Brake fluid testers
Technology is a wonderful thing – in many cases, it has made tools that were once solely the preserve of the professionals more accessible to the enthusiastic car owner. A particular example of which is DIY brake fluid tools. Yet, we advise that you must buy with care.
The dangers of old brake fluid
Among the repair trade, elderly brake fluid is known as the ‘Silent Killer’. Its affinity for moisture reduces its high boiling point and this can cause contaminated fluid to boil in the braking system, creating vapour lock. This results in total failure of the hydraulic braking system, because the pedal will sink to the floor, resulting in zero retardation. Naturally, this experience for most motorists is nothing short of terrifying.

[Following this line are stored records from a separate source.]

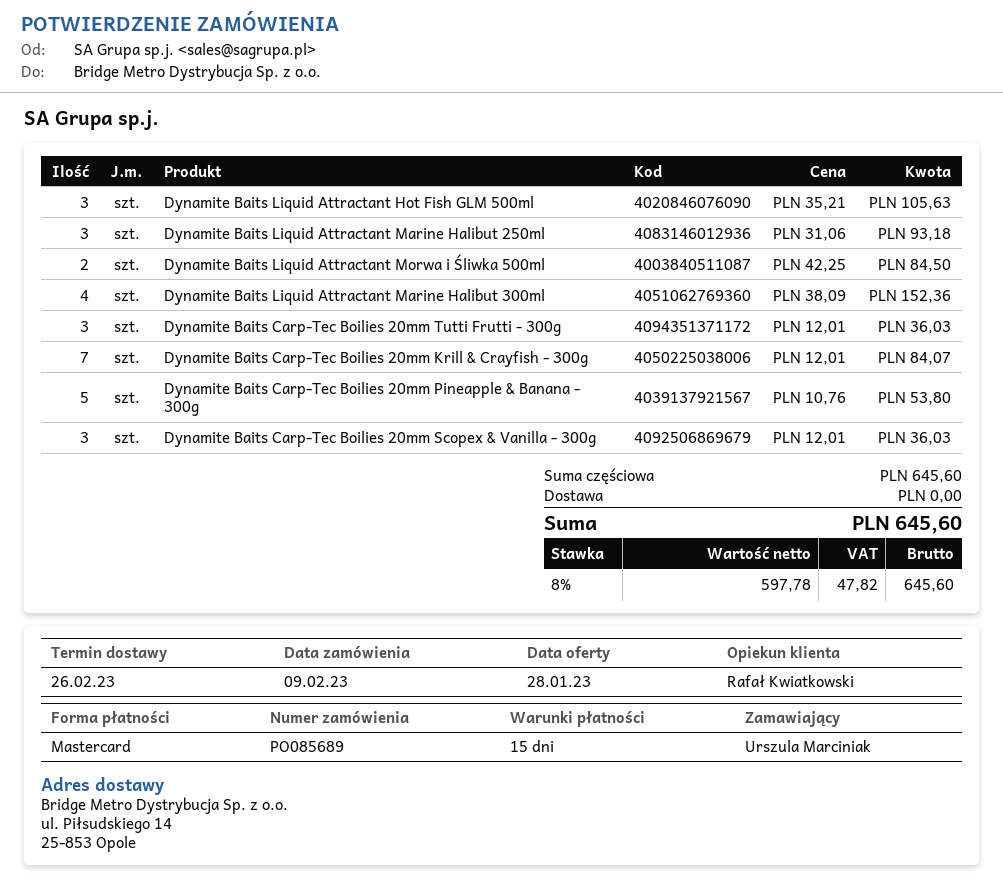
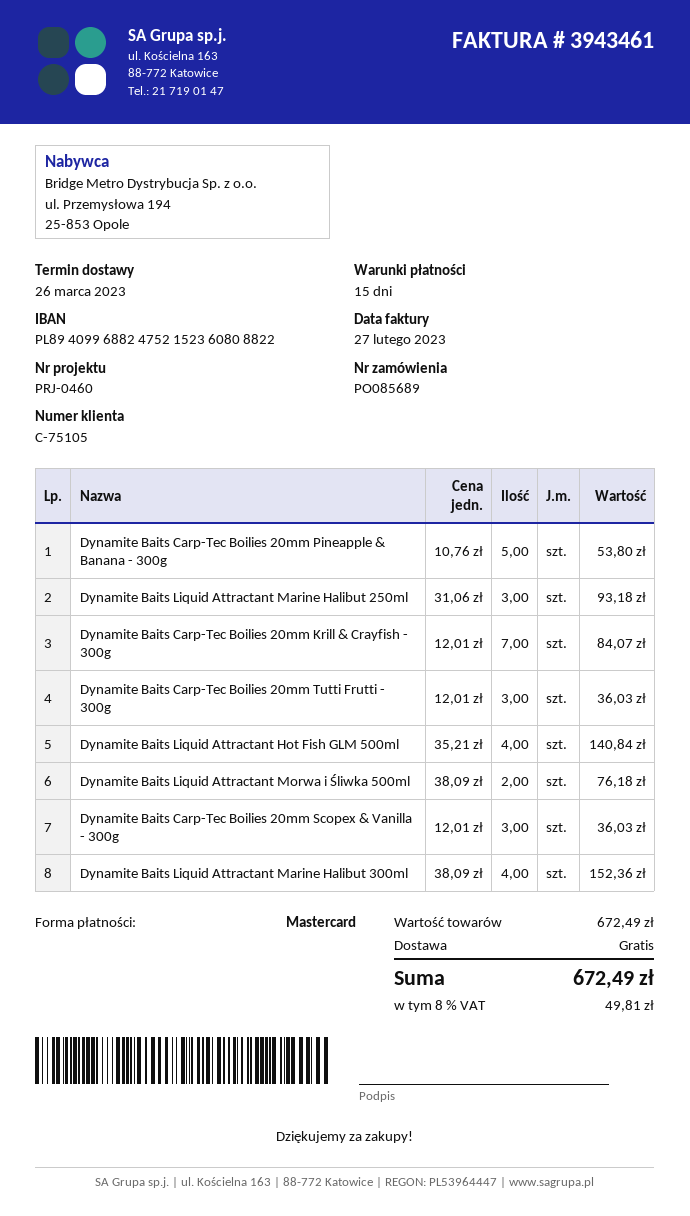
delivery date: 2023-02-26 -> 2023-03-26
Dynamite Baits Liquid Attractant Hot Fish GLM 500ml: 3 x 35.21 = 105.63 -> 4 x 35.21 = 140.84
Dynamite Baits Liquid Attractant Morwa i Śliwka 500ml: 2 x 42.25 = 84.50 -> 2 x 38.09 = 76.18
subtotal: 645.60 -> 672.49
tax: 8% = 47.82 -> 8% = 49.81
total: 645.60 -> 672.49

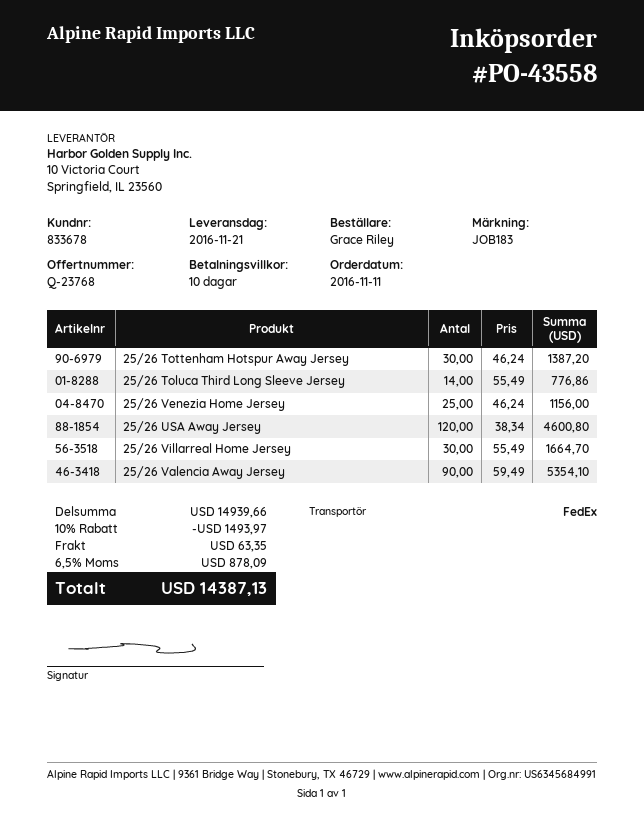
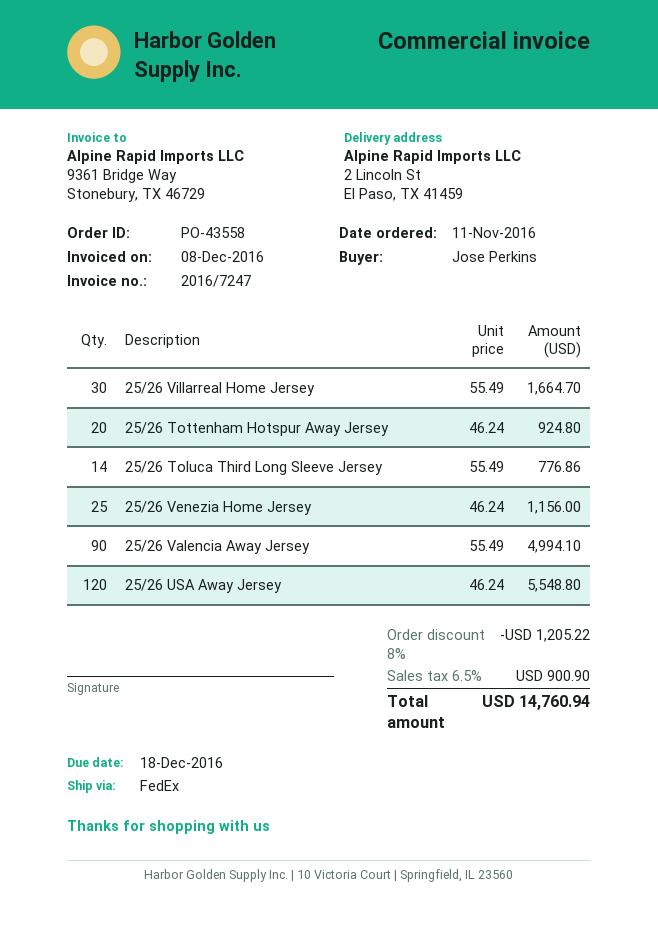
ordered by: Grace Riley -> Jose Perkins
25/26 Tottenham Hotspur Away Jersey: 30 x 46.24 = 1387.20 -> 20 x 46.24 = 924.80
25/26 USA Away Jersey: 120 x 38.34 = 4600.80 -> 120 x 46.24 = 5548.80
25/26 Valencia Away Jersey: 90 x 59.49 = 5354.10 -> 90 x 55.49 = 4994.10
discount: 10% = 1493.97 -> 8% = 1205.22
shipping: 63.35 -> none
tax: 6.5% = 878.09 -> 6.5% = 900.90
total: 14387.13 -> 14760.94

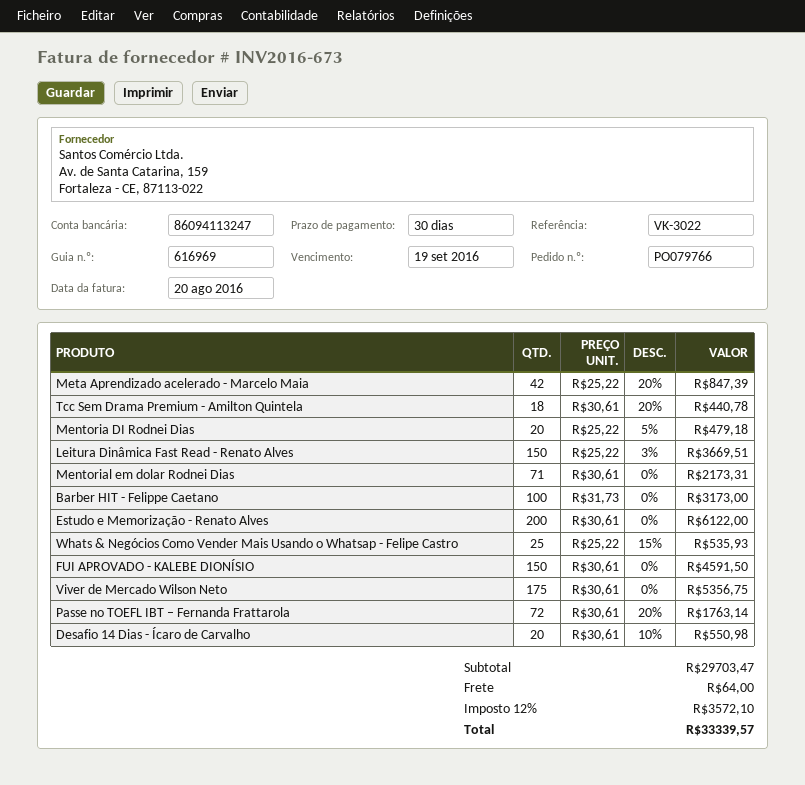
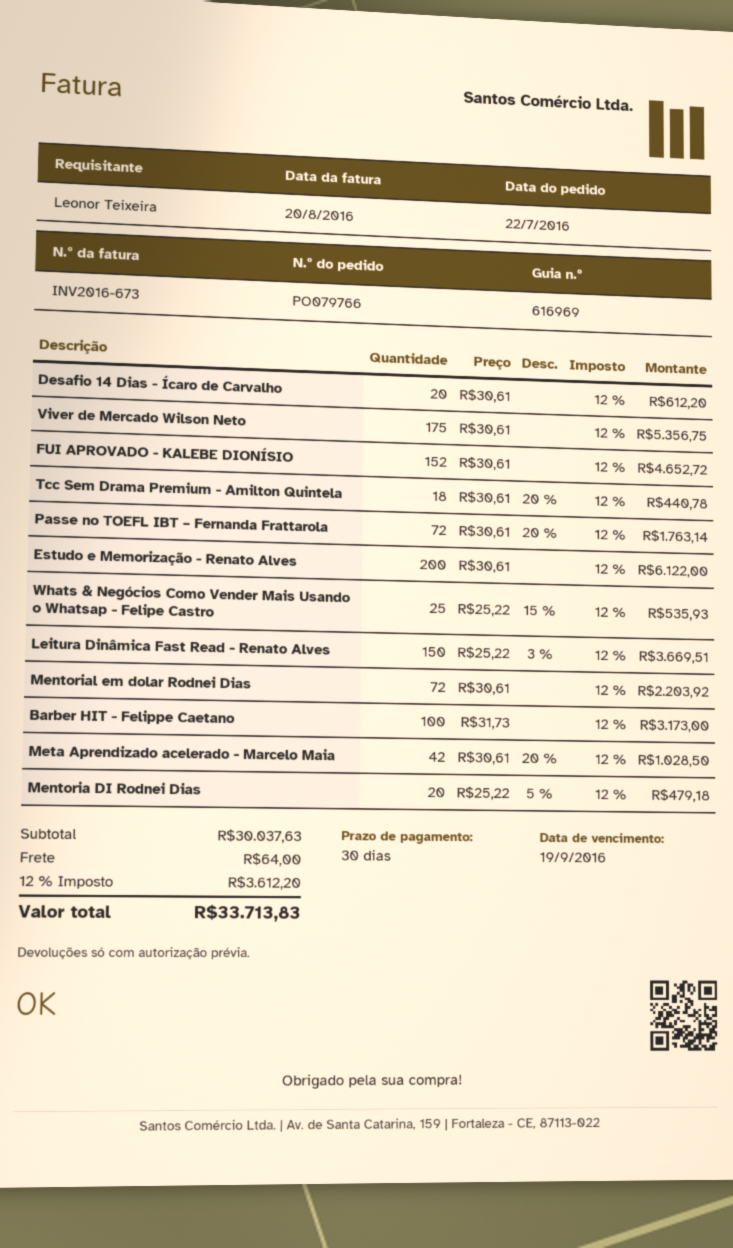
Meta Aprendizado acelerado - Marcelo Maia: 42 x 25.22 - 20% = 847.39 -> 42 x 30.61 - 20% = 1028.50
Mentorial em dolar Rodnei Dias: 71 x 30.61 = 2173.31 -> 72 x 30.61 = 2203.92
FUI APROVADO - KALEBE DIONÍSIO: 150 x 30.61 = 4591.50 -> 152 x 30.61 = 4652.72
Desafio 14 Dias - Ícaro de Carvalho: 20 x 30.61 - 10% = 550.98 -> 20 x 30.61 = 612.20
subtotal: 29703.47 -> 30037.63
tax: 12% = 3572.10 -> 12% = 3612.20
total: 33339.57 -> 33713.83

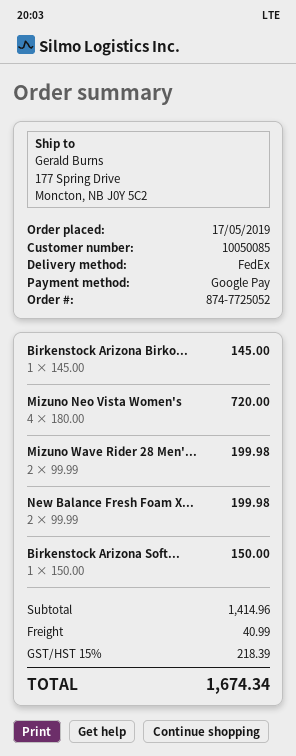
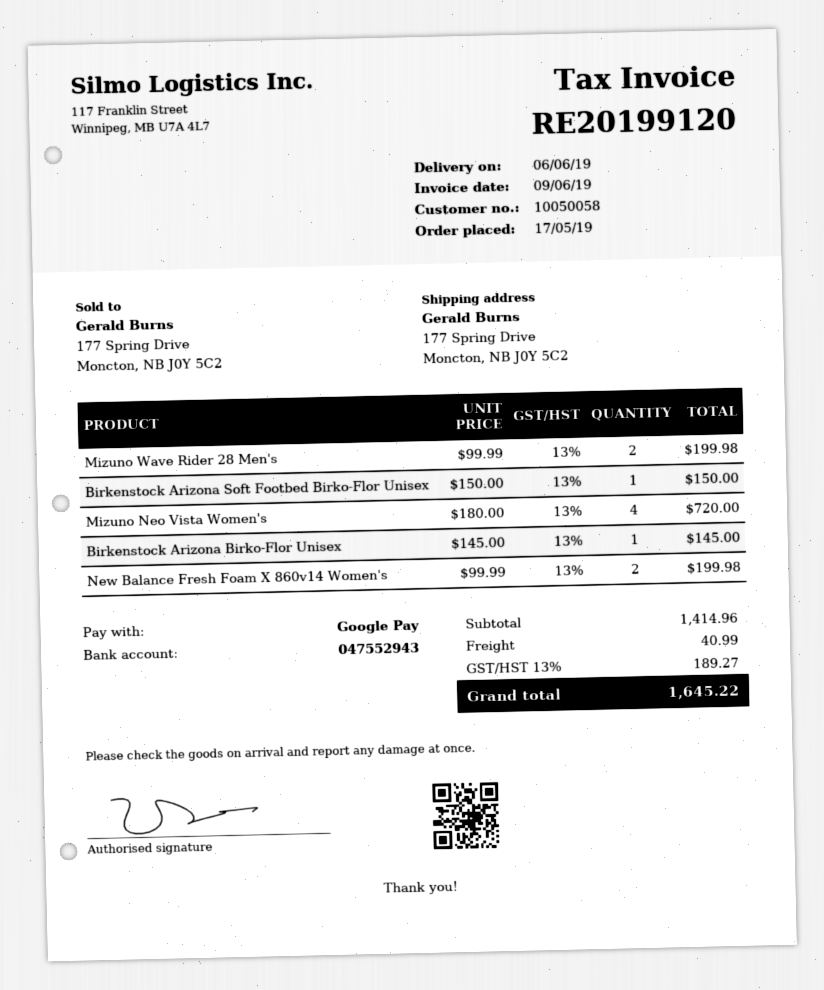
customer number: 10050085 -> 10050058
tax: 15% = 218.39 -> 13% = 189.27
total: 1674.34 -> 1645.22

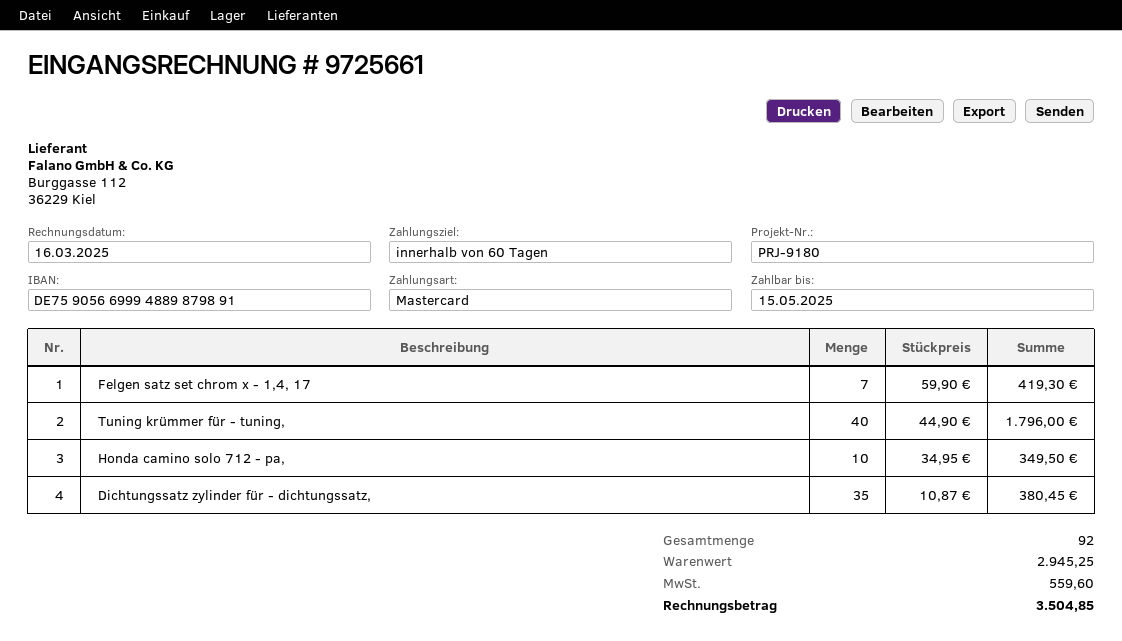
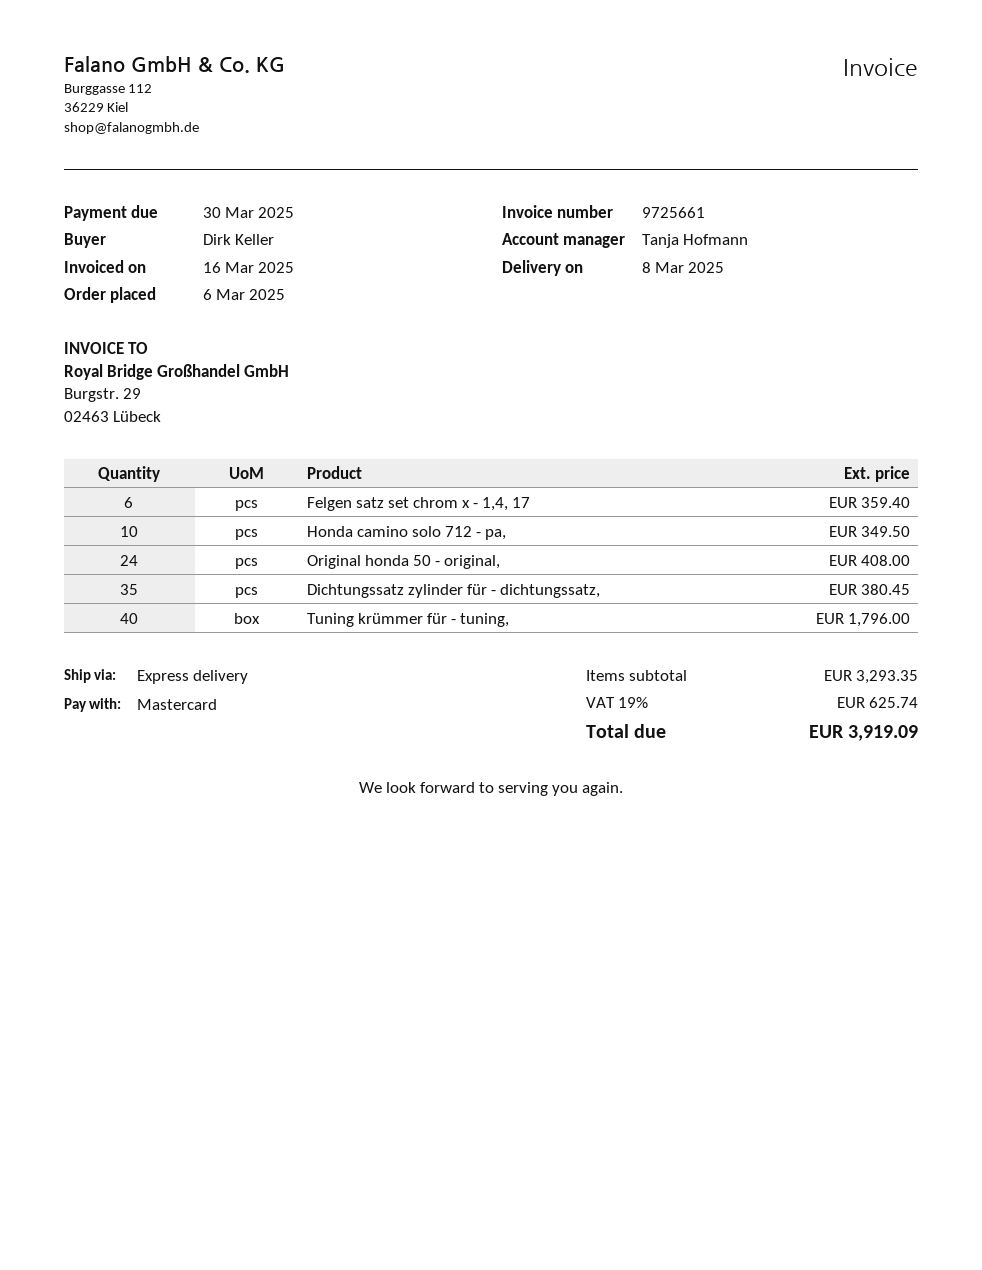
due date: 2025-05-15 -> 2025-03-30
Felgen satz set chrom x - 1,4, 17: 7 for 419.30 -> 6 for 359.40
Original honda 50 - original,: none -> 24 for 408.00
subtotal: 2945.25 -> 3293.35
tax: 559.60 -> 625.74
total: 3504.85 -> 3919.09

The solution is to have new fluid flushed though the braking system every two years, unless the car manufacturer (or your garage) insists on earlier intervals. Many professional workshops rely on brake fluid testers that collect a sample of your car’s fluid and heats it up to determine the temperature at which it boils. These testers cost a minimum of £300.
DIY testers (as pictured) work by assessing the electrical conductivity of the fluid and, using internal circuitry, utilising an algorithm to assess the water content. The results tend to be displayed as a traffic light system, with green for fluid in good order, through to red for brake fluid that possesses a water content of greater than 3%.
We assessed a sample of eight DIY testers on four brake fluid samples and we found that the readings varied wildly. The cheapest tester of which (that cost under £10) did not work at all and one of the other units rejected even a new sample of brake fluid as dangerous. Therefore, we do not recommend any of them but, unsurprisingly, the best of a bad bunch were also the most expensive; the Sealey VSO274 (£59.94) and the Laser 4875 (£50.35).
In short, you can use these testers as a rough guide but back-up any reading from a garage that possesses a professional test tool.